### TASK STATEMENT
Would you transcribe the lines running from the one that holds "- Diego Amancio" to the last line of the records? Leave every picture out.

#### DATA TO EXAMINE ####

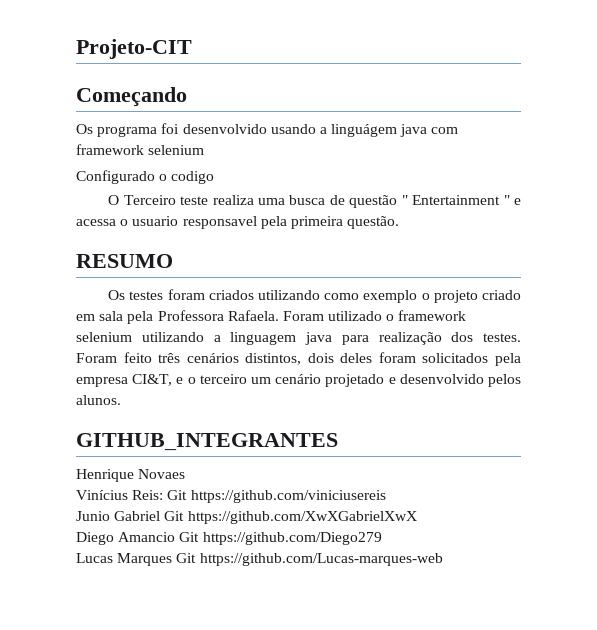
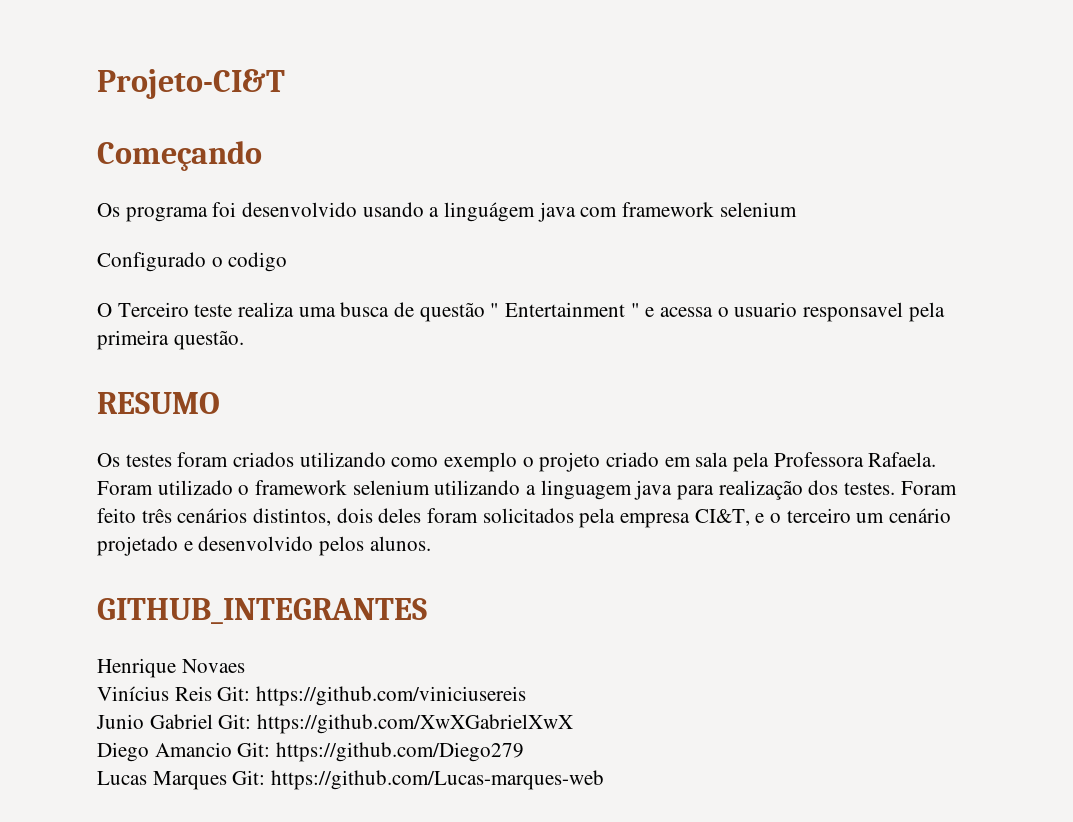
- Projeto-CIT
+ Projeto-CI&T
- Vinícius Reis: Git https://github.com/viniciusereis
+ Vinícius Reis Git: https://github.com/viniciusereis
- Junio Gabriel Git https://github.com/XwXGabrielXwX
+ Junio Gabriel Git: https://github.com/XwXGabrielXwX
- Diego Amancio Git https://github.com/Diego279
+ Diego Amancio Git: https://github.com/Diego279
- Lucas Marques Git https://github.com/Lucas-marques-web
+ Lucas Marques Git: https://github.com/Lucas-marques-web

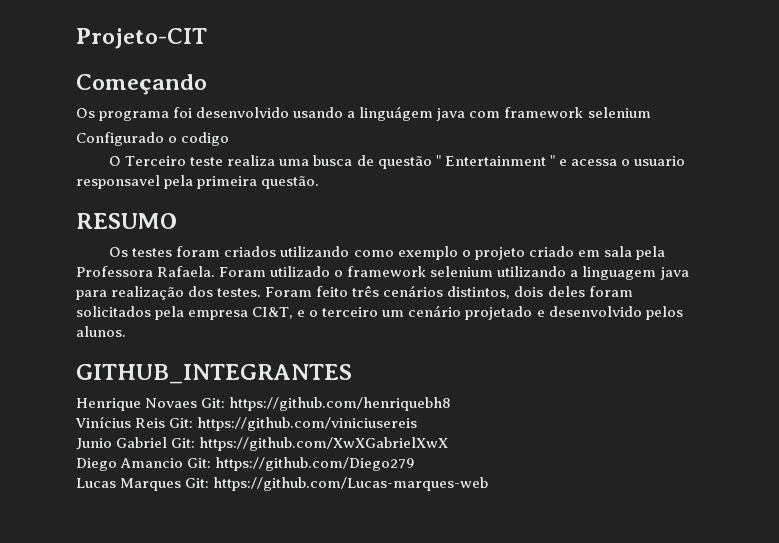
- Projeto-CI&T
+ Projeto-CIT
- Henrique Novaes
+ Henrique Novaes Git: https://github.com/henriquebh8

####

### FINISHED EXERCISE
- Diego Amancio Git https://github.com/Diego279
+ Diego Amancio Git: https://github.com/Diego279
- Lucas Marques Git https://github.com/Lucas-marques-web
+ Lucas Marques Git: https://github.com/Lucas-marques-web

- Projeto-CI&T
+ Projeto-CIT
- Henrique Novaes
+ Henrique Novaes Git: https://github.com/henriquebh8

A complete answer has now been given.